(Stored records)
· · · · · · ·

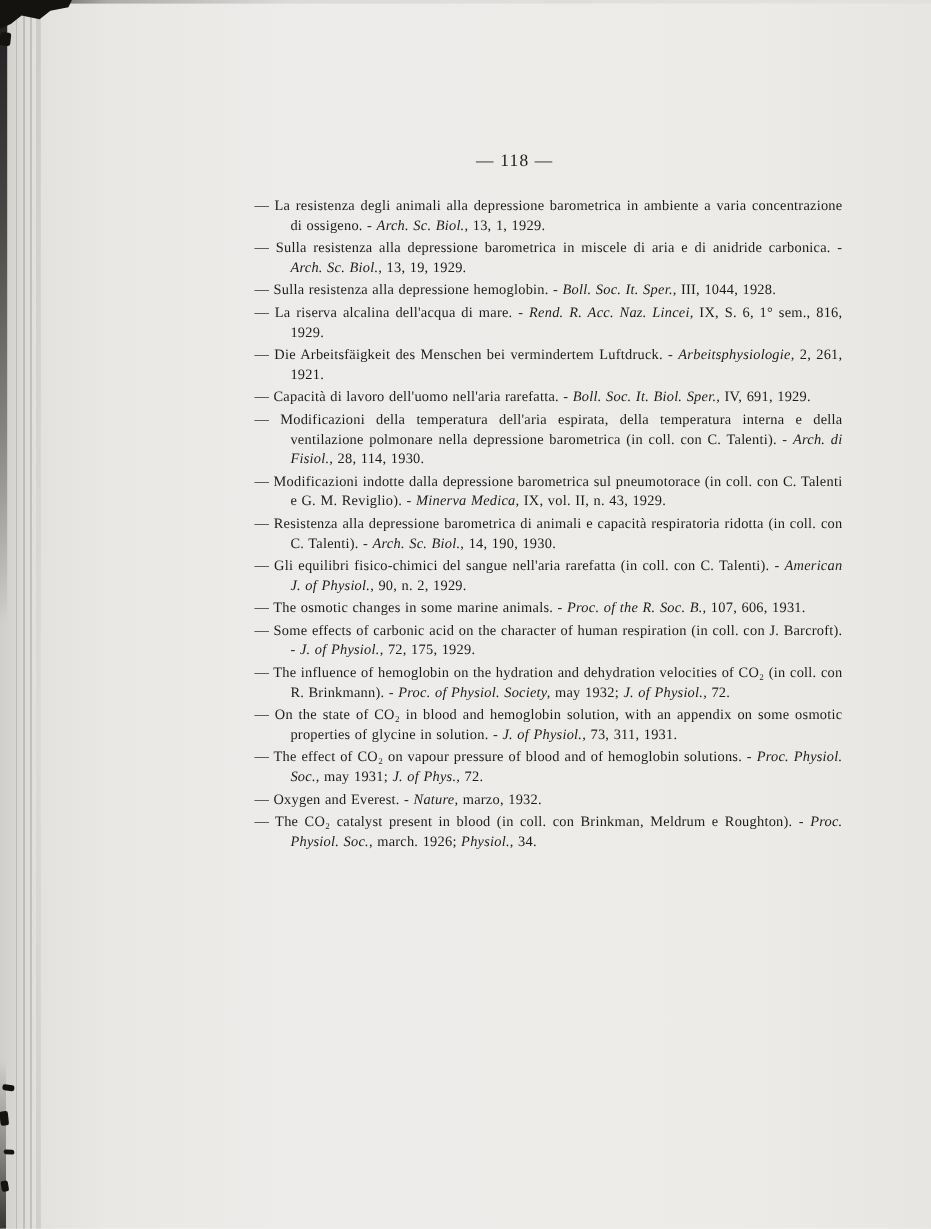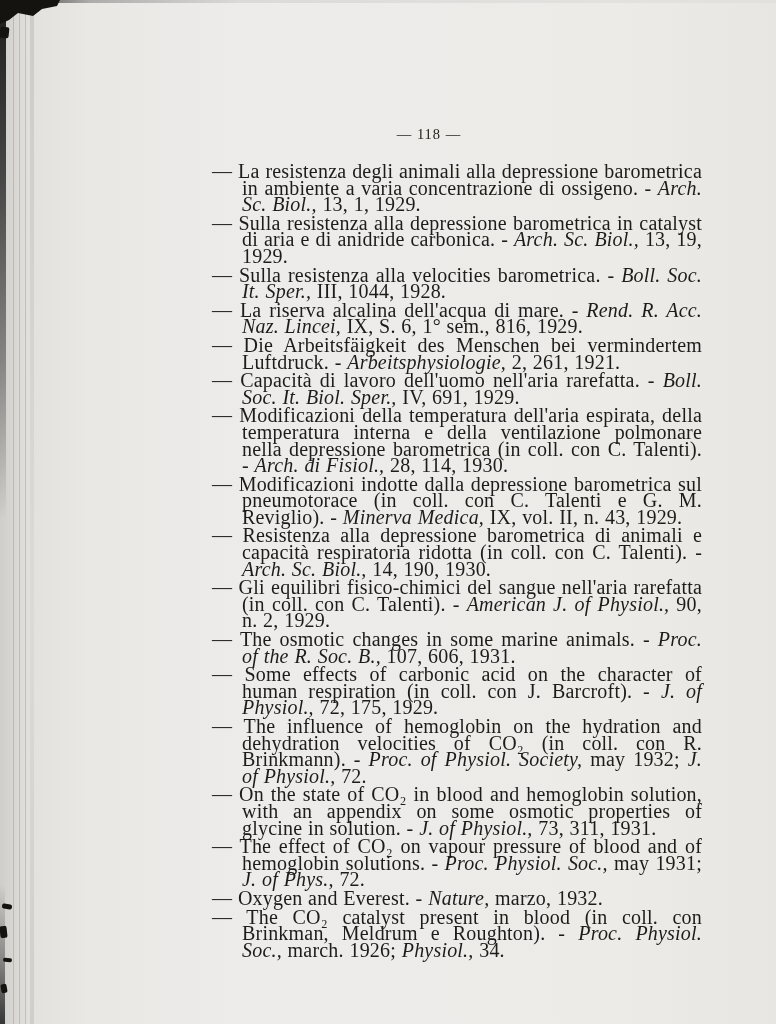--- a/index.html
+++ b/index.html
@@ -34,7 +34,7 @@
   .entry{
     margin:0 0 2px 0;
     padding-left:30px;text-indent:-30px;
-    font-size:20px;line-height:16.6px;
+    font-size:12px;line-height:16.6px;
     letter-spacing:.2px;word-spacing:.5px;
     text-align:justify;
   }

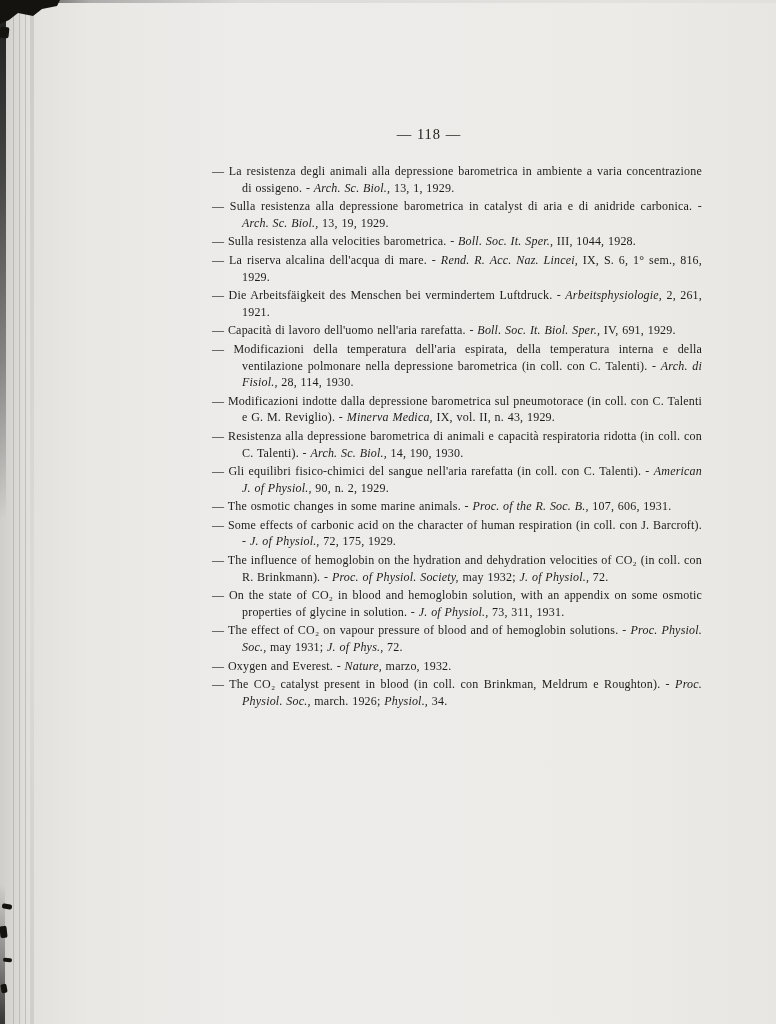--- a/index.html
+++ b/index.html
@@ -67,7 +67,7 @@
     <div class="page-number">— 118 —</div>
     <div class="list">
         <p class="entry"><span class="">— La resistenza degli animali alla depressione barometrica in ambiente a varia concentrazione di ossigeno. - </span><span class="italic">Arch. Sc. Biol.,</span><span class=""> 13, 1, 1929.</span></p>
-        <p class="entry"><span class="">— Sulla resistenza alla depressione barometrica in catalyst di aria e di anidride carbonica. - </span><span class="italic">Arch. Sc. Biol.,</span><span class=""> 13, 19, 1929.</span></p>
+        <p class="entry"><span class="">— Sulla resistenza alla depressione barometrica in miscele di aria e di anidride carbonica. - </span><span class="italic">Arch. Sc. Biol.,</span><span class=""> 13, 19, 1929.</span></p>
         <p class="entry"><span class="">— Sulla resistenza alla velocities barometrica. - </span><span class="italic">Boll. Soc. It. Sper.,</span><span class=""> III, 1044, 1928.</span></p>
         <p class="entry"><span class="">— La riserva alcalina dell'acqua di mare. - </span><span class="italic">Rend. R. Acc. Naz. Lincei,</span><span class=""> IX, S. 6, 1° sem., 816, 1929.</span></p>
         <p class="entry"><span class="">— Die Arbeitsfäigkeit des Menschen bei vermindertem Luftdruck. - </span><span class="italic">Arbeitsphysiologie,</span><span class=""> 2, 261, 1921.</span></p>

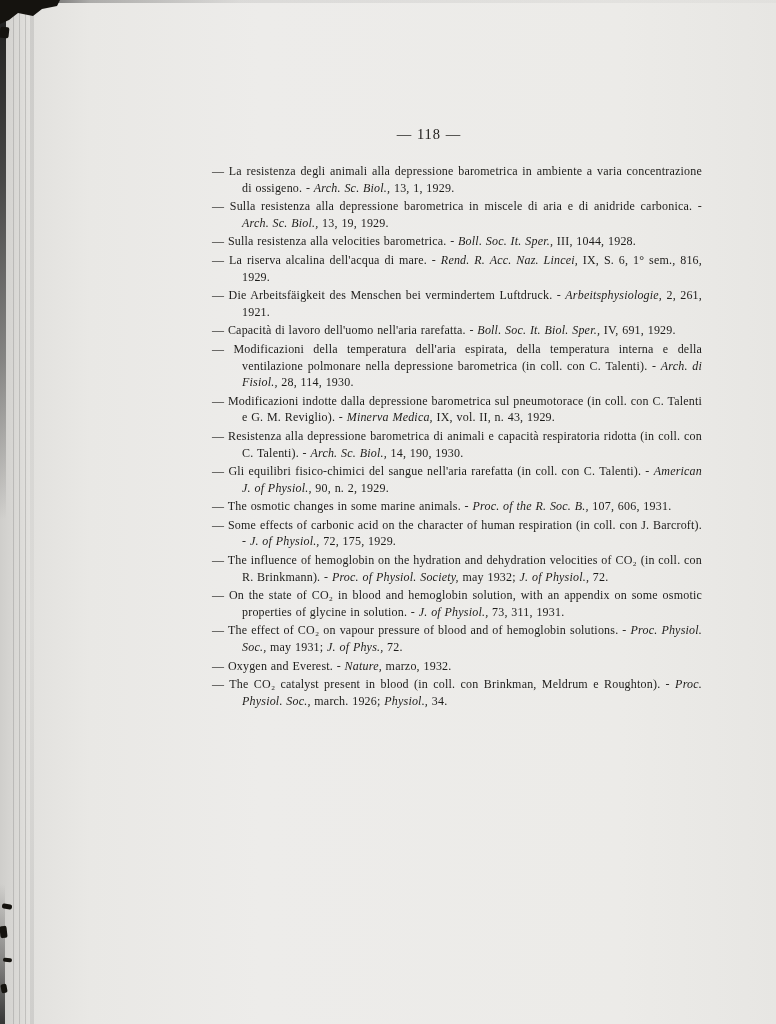--- a/index.html
+++ b/index.html
@@ -68,7 +68,7 @@
     <div class="list">
         <p class="entry"><span class="">— La resistenza degli animali alla depressione barometrica in ambiente a varia concentrazione di ossigeno. - </span><span class="italic">Arch. Sc. Biol.,</span><span class=""> 13, 1, 1929.</span></p>
         <p class="entry"><span class="">— Sulla resistenza alla depressione barometrica in miscele di aria e di anidride carbonica. - </span><span class="italic">Arch. Sc. Biol.,</span><span class=""> 13, 19, 1929.</span></p>
-        <p class="entry"><span class="">— Sulla resistenza alla velocities barometrica. - </span><span class="italic">Boll. Soc. It. Sper.,</span><span class=""> III, 1044, 1928.</span></p>
+        <p class="entry"><span class="">— Sulla resistenza alla depressione hemoglobin. - </span><span class="italic">Boll. Soc. It. Sper.,</span><span class=""> III, 1044, 1928.</span></p>
         <p class="entry"><span class="">— La riserva alcalina dell'acqua di mare. - </span><span class="italic">Rend. R. Acc. Naz. Lincei,</span><span class=""> IX, S. 6, 1° sem., 816, 1929.</span></p>
         <p class="entry"><span class="">— Die Arbeitsfäigkeit des Menschen bei vermindertem Luftdruck. - </span><span class="italic">Arbeitsphysiologie,</span><span class=""> 2, 261, 1921.</span></p>
         <p class="entry"><span class="">— Capacità di lavoro dell'uomo nell'aria rarefatta. - </span><span class="italic">Boll. Soc. It. Biol. Sper.,</span><span class=""> IV, 691, 1929.</span></p>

· · · · · · ·

*WORK REQUEST:*
Find the lines above that include the string "velocities" and copy them.

*EXPECTED ANSWER:*
         <p class="entry"><span class="">— Sulla resistenza alla velocities barometrica. - </span><span class="italic">Boll. Soc. It. Sper.,</span><span class=""> III, 1044, 1928.</span></p>
-        <p class="entry"><span class="">— Sulla resistenza alla velocities barometrica. - </span><span class="italic">Boll. Soc. It. Sper.,</span><span class=""> III, 1044, 1928.</span></p>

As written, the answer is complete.